A simple guide to know and verify secure boot is enabled in Windows 10 or Windows 11. The Secure Boot protects the boot process against security attacks from malicious code like malware and ransomware. Secure Boot is firmware-dependent and requires that the computer BIOS is set to UEFI mode. The Secure Boot is an important security feature designed to prevent malicious software from loading when your PC starts up (boots). Most modern PCs are capable of Secure Boot, but in some instances, there may be settings that cause the PC to appear to not be capable of Secure Boot. These settings can be changed in the PC firmware. Firmware, often called BIOS (Basic Input/Output System), is the software that starts up before Windows when you first turn on your PC.
How to Verify Secure Boot is Enabled in Windows 10/11
- Click the Windows Button to the bottom left of the screen or press the Windows Key.

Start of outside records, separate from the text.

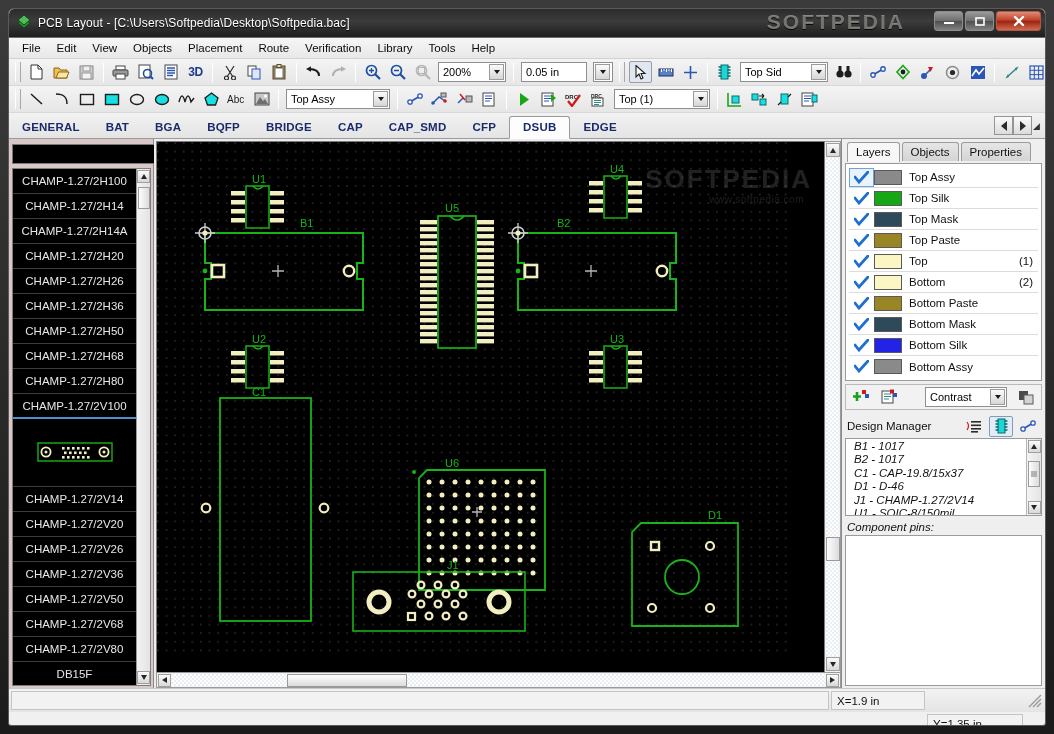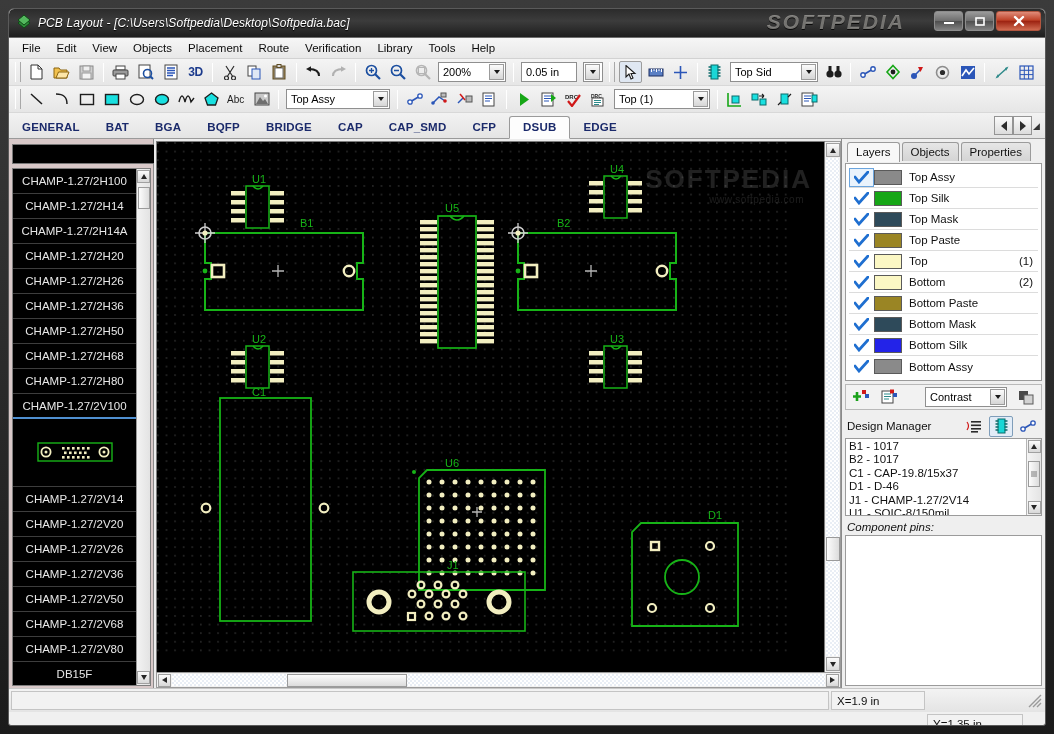--- a/index.html
+++ b/index.html
@@ -35,7 +35,6 @@
     display: flex; align-items: center;
     padding-left: 6px;
     overflow: hidden;
-    font-style: italic;
   }
   .tb-icon { width: 18px; height: 18px; margin-right: 5px; flex: 0 0 auto; }
   .tb-title {

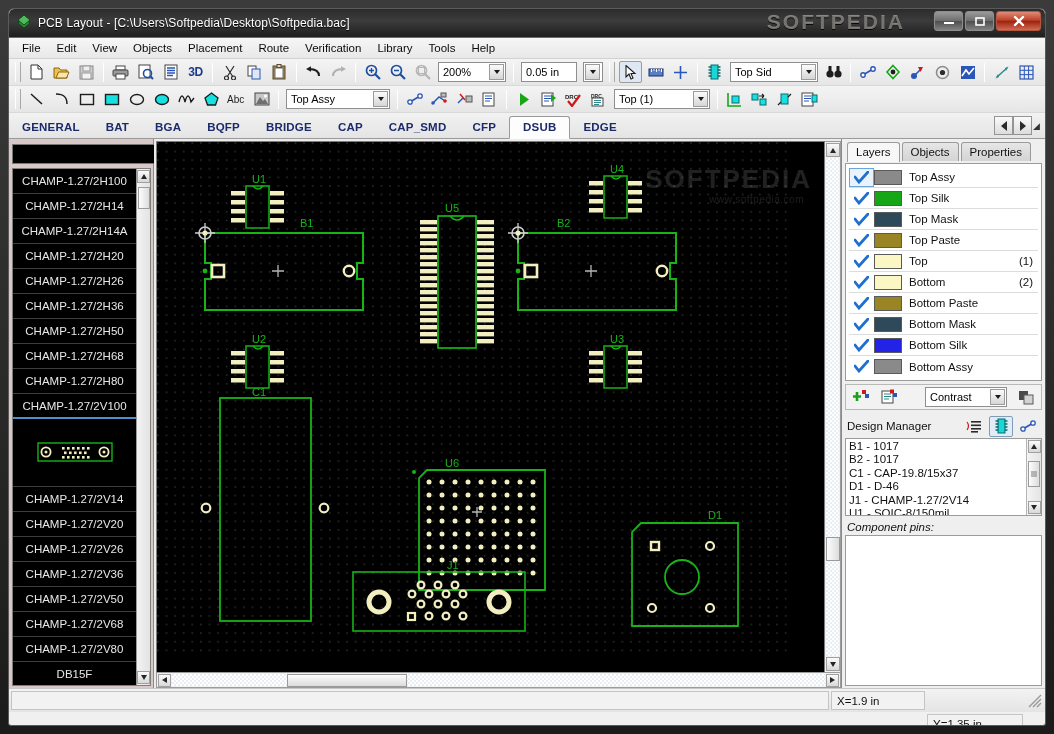--- a/index.html
+++ b/index.html
@@ -531,7 +531,7 @@
       <span class="arrow"></span>
     </div>
     <div class="sep"></div>
-    <div class="field" style="width:56px;">0.05 in</div>
+    <div class="field" style="width:66px;">0.05 in</div>
     <div class="combo" style="width:20px;padding-left:0;">
       <span class="arrow"></span>
     </div>

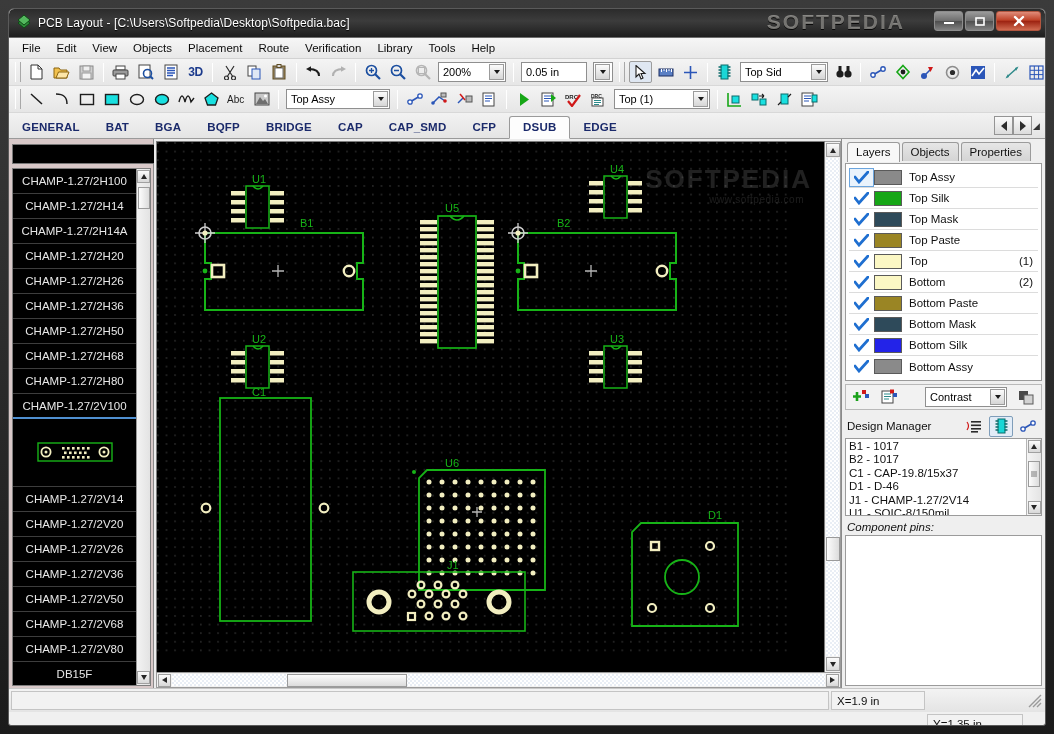--- a/index.html
+++ b/index.html
@@ -343,7 +343,7 @@
     height: 78px; border: 1px solid #9b9b9b; background: #fff;
     display: flex; overflow: hidden; margin-bottom: 3px;
   }
-  .dmlist .items { flex:1 1 auto; padding: 1px 0 0 3px; }
+  .dmlist .items { flex:1 1 auto; padding: 1px 0 0 8px; font-style: italic; }
   .dmitem { font-size: 11.5px; color: #111; line-height: 13.4px; white-space: nowrap; }
   .dmsb {
     width: 15px; flex: 0 0 auto; background: linear-gradient(90deg,#f4f4f4,#e4e4e4);

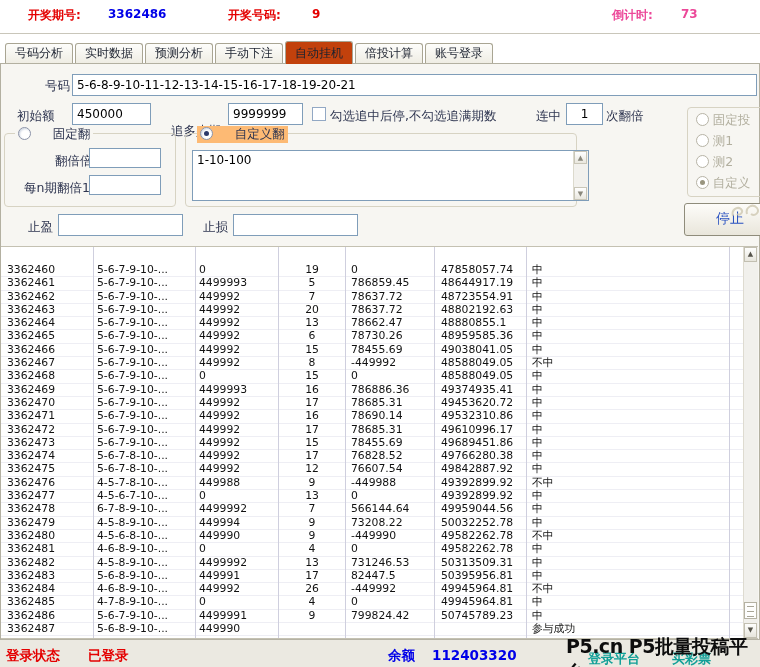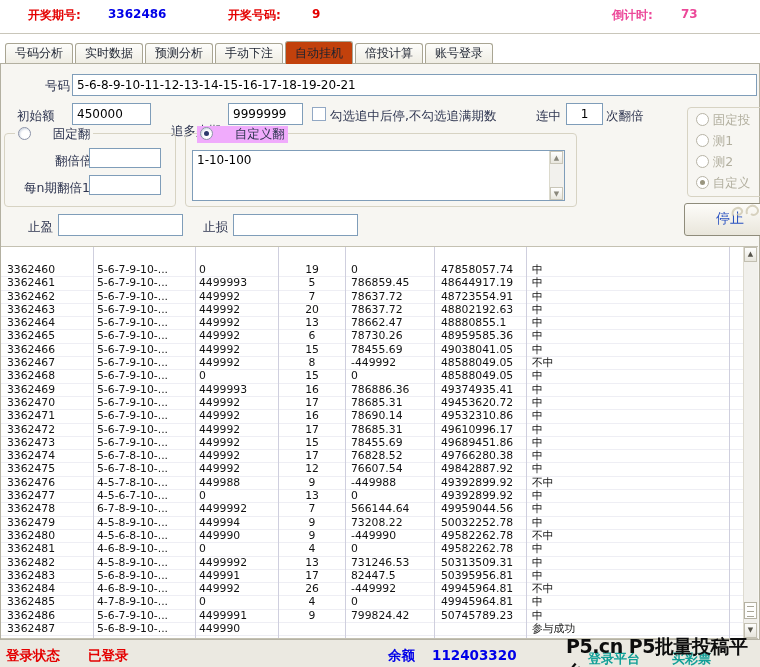--- a/index.html
+++ b/index.html
@@ -137,7 +137,7 @@
   </div>
 
   <div class="groupbox" style="left:185px;top:133px;width:390px;height:72px;"></div>
-  <span class="abs" style="left:197px;top:126px;background:#f0abfc;padding:0 3px;"><span class="radio checked"></span>
+  <span class="abs" style="left:197px;top:126px;background:#fdba74;padding:0 3px;"><span class="radio checked"></span>
     <span class="glabel">自定义翻</span></span>
   <div class="textarea" style="left:192px;top:150px;width:371px;height:49px;">
     <span class="ta-text">1-10-100</span>

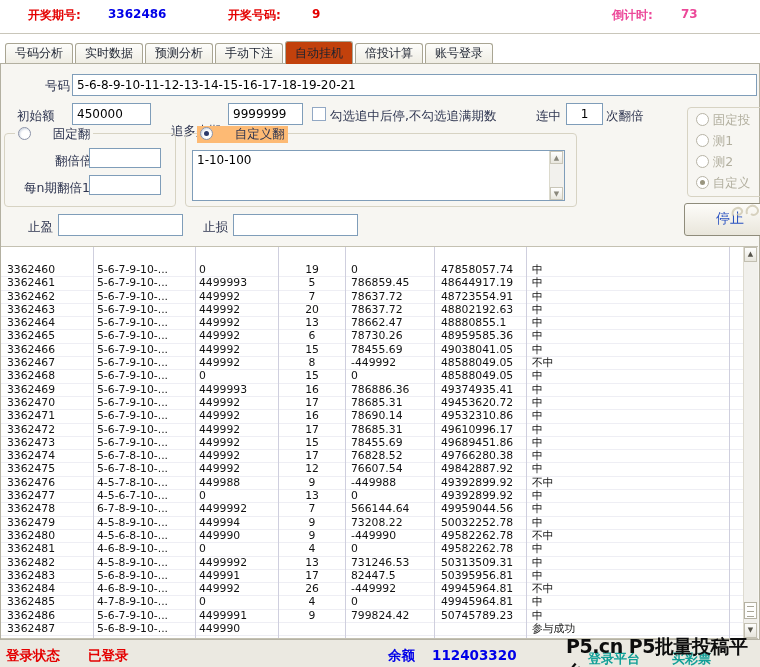--- a/index.html
+++ b/index.html
@@ -139,7 +139,7 @@
   <div class="groupbox" style="left:185px;top:133px;width:390px;height:72px;"></div>
   <span class="abs" style="left:197px;top:126px;background:#fdba74;padding:0 3px;"><span class="radio checked"></span>
     <span class="glabel">自定义翻</span></span>
-  <div class="textarea" style="left:192px;top:150px;width:371px;height:49px;">
+  <div class="textarea" style="left:192px;top:150px;width:371px;height:49px;padding-left:24px;">
     <span class="ta-text">1-10-100</span>
     <div class="mini-scroll">
       <div class="mini-arrow" style="top:0;">▲</div>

- In the Search Bar, type: System Information
- Press Enter.
- System Information will open, and System Summary should be selected by default.
- On the right side of this screen, look for BIOS Mode and Secure Boot State.
- If Secure Boot is enabled, the BIOS Mode will show “UEFI,”.
Try to check out on the System Information page to find the BIOS Mode. If the BIOS Mode shows “Legacy” in the Boot setting in the computer BIOS, it must be switched from Legacy to UEFI mode. Read this article about switch Legacy BIOS to UEFI mode.
Check Secure Boot Status using Powershell
To confirms that Secure Boot is enabled by checking the Secure Boot status on the local computer using Powershell comamnd. This command checks whether Secure Boot is enabled on the computer.
- Press Windows key type Powershell.
- Right click the PowerShell and run the Powershell as administrator, or (Press Ctrl+Shfit then press enter to run powershell as Administrator).
- Type the following command and check the result.
PS C:\> Confirm-SecureBootUEFI True
The Confirm-SecureBootUEFI cmdlet confirms that Secure Boot is enabled by checking the Secure Boot status on a UEFI computer.
- If the computer supports Secure Boot and Secure Boot is enabled, this cmdlet returns $True.
- If the computer supports Secure Boot and Secure Boot is disabled, this cmdlet returns $False.
If the computer does not support Secure Boot or is a BIOS (non-UEFI) computer, this cmdlet displays the following:
Cmdlet not supported on this platform.
If Windows PowerShell® is not run in administrator mode, this cmdlet displays the following:
Unable to set proper privileges. Access was denied.
This cmdlet requires that Windows PowerShell be run in administrator mode. So make sure you run the Powershell as administrator.